• **Your objective**: Of the lines below, write out exactly those from the line with "the src/grid.scss file." through the line with "with more information.", both included, and skip the rest.

Before-and-after change records

- - - -

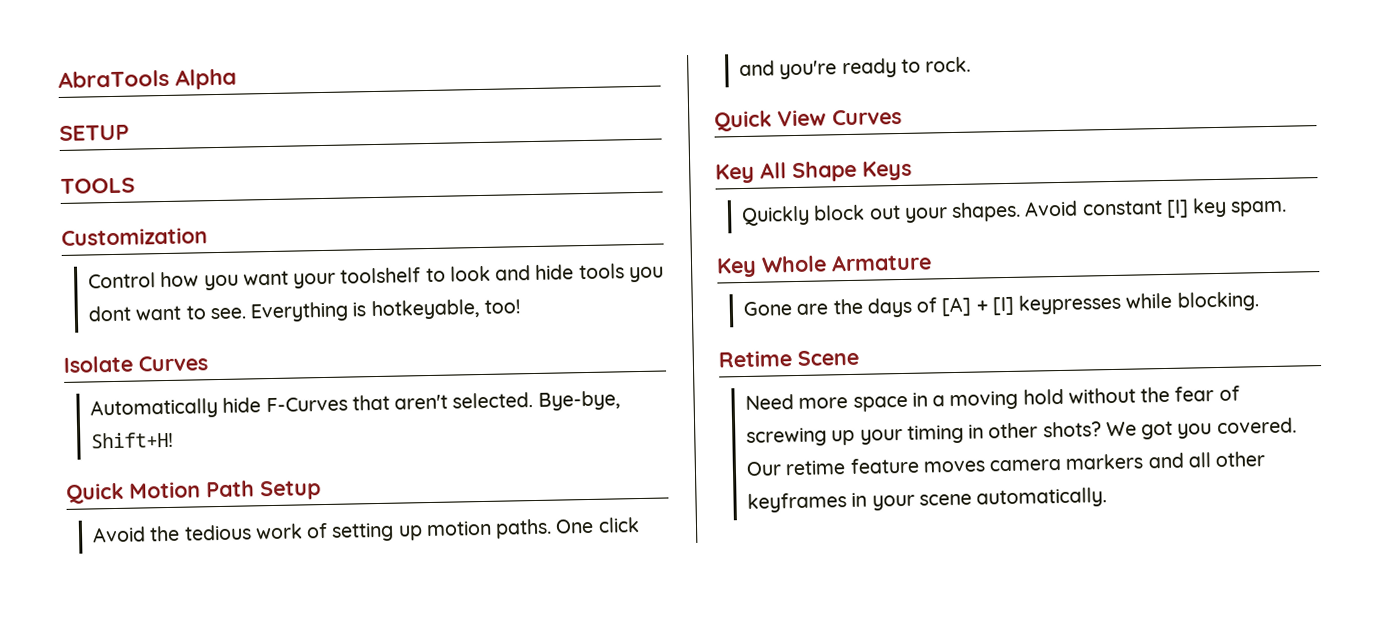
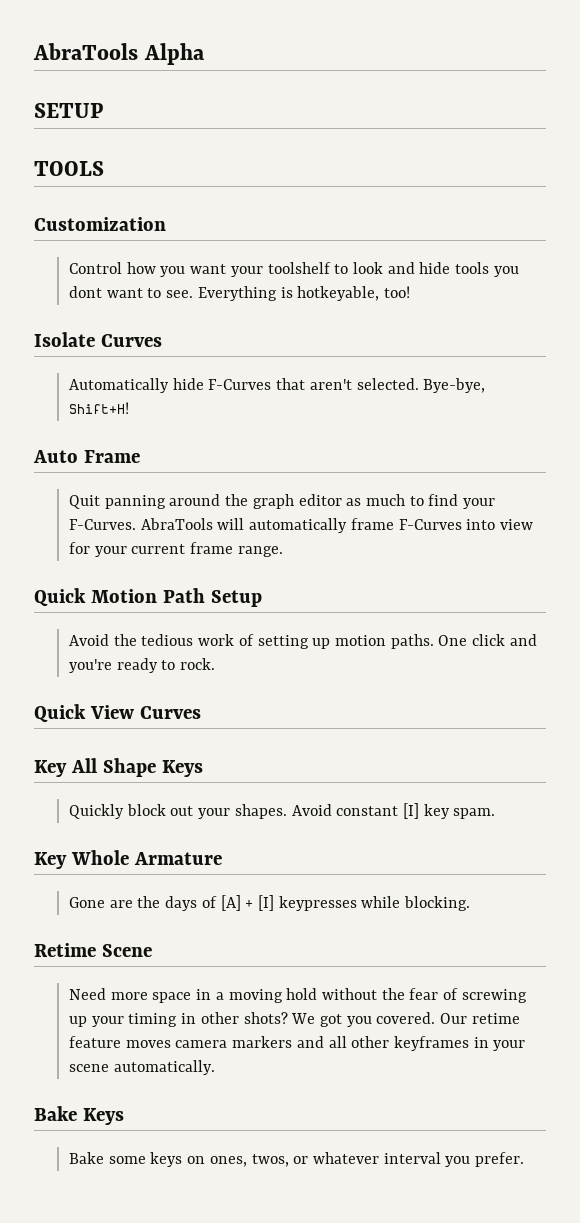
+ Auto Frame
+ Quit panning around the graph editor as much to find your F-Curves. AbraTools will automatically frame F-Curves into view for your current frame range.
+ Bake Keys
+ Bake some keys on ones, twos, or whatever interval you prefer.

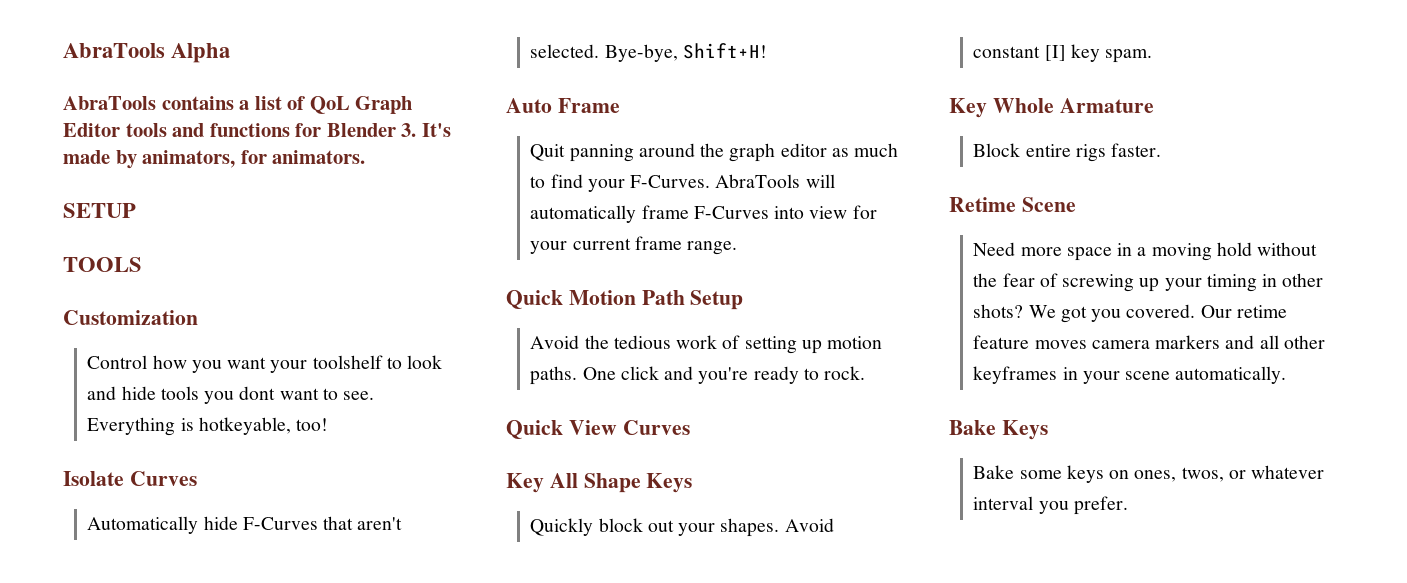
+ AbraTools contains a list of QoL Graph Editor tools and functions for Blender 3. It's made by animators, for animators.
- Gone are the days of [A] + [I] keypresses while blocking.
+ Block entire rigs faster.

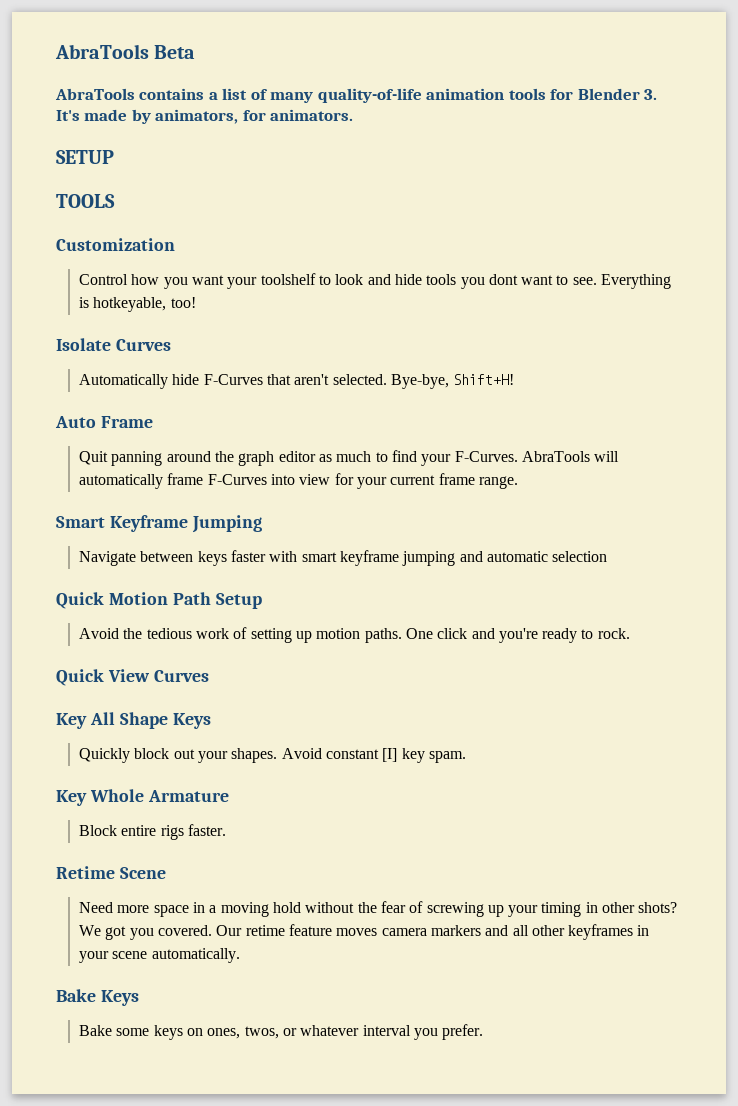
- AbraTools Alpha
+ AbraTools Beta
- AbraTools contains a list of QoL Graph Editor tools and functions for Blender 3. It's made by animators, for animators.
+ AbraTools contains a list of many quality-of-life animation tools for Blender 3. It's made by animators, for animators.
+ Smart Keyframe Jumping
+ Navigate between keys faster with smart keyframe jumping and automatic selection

- - - -

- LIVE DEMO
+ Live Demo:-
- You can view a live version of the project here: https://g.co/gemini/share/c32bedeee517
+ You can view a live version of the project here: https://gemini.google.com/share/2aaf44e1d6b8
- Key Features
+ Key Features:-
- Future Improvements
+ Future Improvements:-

- - - -

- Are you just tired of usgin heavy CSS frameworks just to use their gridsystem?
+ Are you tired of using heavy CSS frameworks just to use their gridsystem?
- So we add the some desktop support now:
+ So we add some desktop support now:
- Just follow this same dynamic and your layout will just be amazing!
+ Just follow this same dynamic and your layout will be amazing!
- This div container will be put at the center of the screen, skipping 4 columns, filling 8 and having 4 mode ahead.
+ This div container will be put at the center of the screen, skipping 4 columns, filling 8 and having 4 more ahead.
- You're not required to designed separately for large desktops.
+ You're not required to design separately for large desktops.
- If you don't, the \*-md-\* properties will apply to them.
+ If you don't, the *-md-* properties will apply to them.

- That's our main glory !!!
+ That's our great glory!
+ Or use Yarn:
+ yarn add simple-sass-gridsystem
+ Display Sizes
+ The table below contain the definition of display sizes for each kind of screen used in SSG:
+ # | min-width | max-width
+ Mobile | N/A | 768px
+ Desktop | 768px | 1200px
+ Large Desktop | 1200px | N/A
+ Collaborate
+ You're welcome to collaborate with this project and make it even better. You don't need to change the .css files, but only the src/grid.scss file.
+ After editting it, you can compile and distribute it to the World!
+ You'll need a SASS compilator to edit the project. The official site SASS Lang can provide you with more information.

- - - -

• **Written answer**:
+ You're welcome to collaborate with this project and make it even better. You don't need to change the .css files, but only the src/grid.scss file.
+ After editting it, you can compile and distribute it to the World!
+ You'll need a SASS compilator to edit the project. The official site SASS Lang can provide you with more information.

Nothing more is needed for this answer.